● **Problem statement**
The answer must be a bare number: the count of lines below that contain "align".

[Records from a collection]
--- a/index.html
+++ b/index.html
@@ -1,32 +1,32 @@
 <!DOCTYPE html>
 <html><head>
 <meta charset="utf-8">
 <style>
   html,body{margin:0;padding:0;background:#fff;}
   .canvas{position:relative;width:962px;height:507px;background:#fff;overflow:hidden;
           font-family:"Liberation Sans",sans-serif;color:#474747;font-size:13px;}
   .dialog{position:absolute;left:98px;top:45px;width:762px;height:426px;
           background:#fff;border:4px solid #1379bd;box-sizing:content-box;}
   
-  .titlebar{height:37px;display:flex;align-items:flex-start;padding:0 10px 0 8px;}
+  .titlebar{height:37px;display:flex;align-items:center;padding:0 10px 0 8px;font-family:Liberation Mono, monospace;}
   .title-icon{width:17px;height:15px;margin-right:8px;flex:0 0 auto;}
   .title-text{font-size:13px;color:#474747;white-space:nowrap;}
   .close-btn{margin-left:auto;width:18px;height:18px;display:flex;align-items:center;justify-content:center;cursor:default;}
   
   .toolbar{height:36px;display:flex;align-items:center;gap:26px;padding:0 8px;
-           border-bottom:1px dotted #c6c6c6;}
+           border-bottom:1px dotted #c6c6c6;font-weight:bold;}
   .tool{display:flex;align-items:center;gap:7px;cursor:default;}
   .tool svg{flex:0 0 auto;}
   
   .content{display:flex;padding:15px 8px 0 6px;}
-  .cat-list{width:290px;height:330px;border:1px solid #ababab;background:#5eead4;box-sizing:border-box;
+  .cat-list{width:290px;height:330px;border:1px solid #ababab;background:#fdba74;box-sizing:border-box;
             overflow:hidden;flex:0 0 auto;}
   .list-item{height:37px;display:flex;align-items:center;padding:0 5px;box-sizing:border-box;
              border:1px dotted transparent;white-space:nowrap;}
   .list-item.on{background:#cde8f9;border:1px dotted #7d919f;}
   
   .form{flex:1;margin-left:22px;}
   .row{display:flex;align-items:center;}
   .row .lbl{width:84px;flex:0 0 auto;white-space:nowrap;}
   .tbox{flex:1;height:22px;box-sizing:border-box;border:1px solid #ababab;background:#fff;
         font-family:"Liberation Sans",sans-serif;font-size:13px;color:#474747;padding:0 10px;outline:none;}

==

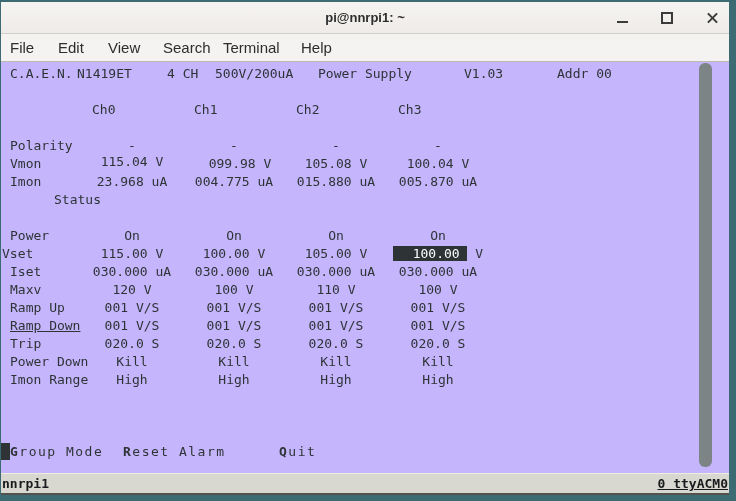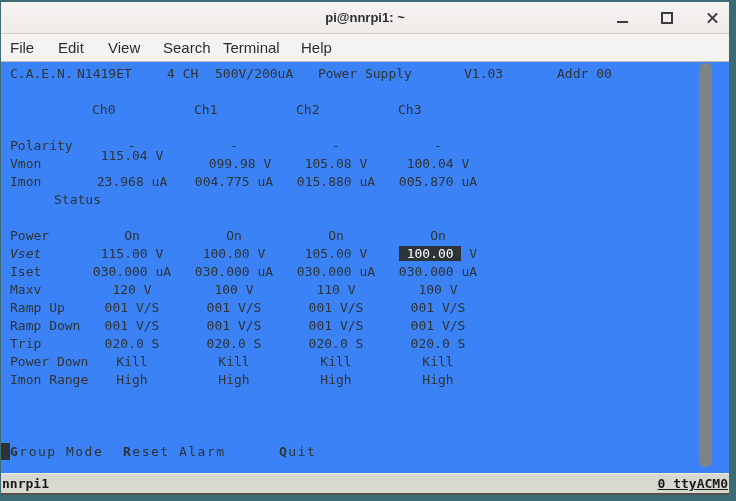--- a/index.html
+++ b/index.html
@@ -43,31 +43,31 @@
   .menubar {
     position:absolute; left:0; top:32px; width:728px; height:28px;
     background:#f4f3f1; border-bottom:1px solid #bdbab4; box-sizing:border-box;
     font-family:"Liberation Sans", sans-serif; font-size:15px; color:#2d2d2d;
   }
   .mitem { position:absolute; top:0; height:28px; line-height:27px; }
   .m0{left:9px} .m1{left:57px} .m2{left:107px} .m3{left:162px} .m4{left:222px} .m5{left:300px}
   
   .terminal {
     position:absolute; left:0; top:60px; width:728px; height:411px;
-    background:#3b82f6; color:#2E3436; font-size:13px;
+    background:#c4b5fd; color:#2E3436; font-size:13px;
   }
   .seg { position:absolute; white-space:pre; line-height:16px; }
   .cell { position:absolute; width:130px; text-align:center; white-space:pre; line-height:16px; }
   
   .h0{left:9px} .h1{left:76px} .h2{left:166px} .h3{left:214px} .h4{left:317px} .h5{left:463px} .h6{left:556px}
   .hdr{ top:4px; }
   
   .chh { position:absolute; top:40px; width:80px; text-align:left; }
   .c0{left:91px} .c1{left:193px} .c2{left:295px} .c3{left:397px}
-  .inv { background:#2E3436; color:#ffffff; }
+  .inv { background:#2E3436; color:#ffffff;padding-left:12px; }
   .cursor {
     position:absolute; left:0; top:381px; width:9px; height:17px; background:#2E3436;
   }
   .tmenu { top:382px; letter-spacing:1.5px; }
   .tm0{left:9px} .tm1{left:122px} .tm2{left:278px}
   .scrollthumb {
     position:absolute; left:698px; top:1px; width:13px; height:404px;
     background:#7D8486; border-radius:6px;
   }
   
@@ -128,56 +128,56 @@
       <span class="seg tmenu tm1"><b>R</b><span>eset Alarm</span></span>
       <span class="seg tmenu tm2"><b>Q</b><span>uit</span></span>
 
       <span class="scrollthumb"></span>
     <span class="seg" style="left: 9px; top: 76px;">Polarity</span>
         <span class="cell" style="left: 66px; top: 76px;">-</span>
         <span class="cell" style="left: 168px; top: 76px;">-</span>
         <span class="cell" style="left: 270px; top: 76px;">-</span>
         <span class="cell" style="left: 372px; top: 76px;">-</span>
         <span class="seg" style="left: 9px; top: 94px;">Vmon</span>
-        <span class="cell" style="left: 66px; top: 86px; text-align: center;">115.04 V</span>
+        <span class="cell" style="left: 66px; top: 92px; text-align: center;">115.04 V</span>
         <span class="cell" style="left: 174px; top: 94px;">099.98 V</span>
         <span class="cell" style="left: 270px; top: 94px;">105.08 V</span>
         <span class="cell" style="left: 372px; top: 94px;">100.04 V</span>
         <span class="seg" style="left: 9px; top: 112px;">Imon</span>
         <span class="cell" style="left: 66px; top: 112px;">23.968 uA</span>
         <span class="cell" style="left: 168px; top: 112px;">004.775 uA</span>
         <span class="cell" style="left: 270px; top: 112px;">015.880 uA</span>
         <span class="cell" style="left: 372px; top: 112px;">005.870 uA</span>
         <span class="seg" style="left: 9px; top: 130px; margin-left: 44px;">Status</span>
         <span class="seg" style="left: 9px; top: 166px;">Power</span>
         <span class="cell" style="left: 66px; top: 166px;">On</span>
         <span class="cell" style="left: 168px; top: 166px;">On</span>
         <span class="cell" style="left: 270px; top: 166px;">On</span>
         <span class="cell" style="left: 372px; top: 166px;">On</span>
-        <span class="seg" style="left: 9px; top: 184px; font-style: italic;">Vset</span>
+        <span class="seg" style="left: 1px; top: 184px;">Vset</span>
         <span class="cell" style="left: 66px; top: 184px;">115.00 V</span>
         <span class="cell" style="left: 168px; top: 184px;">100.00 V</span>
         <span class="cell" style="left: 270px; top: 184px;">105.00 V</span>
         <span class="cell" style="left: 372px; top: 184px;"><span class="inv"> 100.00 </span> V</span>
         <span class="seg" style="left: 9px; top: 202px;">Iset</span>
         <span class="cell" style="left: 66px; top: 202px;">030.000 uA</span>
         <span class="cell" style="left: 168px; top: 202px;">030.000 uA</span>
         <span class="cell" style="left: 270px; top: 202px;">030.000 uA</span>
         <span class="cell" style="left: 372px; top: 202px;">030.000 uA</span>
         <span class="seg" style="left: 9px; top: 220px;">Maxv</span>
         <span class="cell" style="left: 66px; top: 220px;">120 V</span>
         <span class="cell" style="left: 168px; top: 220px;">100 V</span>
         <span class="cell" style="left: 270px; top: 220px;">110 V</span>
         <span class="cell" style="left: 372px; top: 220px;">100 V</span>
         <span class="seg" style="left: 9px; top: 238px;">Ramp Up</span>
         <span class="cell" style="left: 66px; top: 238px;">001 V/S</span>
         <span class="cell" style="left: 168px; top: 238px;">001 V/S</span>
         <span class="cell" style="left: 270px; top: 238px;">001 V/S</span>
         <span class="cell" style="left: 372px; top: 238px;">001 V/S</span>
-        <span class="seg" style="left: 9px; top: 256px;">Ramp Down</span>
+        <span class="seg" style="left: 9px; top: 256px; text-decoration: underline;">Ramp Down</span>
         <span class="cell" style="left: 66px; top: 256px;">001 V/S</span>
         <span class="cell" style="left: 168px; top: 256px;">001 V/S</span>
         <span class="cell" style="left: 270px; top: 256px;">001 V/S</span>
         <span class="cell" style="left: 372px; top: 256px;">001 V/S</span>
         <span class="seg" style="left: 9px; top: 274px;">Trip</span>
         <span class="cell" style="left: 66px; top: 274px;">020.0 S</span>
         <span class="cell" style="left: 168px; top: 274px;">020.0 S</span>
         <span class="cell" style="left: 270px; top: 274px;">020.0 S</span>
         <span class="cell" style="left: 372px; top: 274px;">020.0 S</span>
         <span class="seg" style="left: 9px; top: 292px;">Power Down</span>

● **Task answer**
11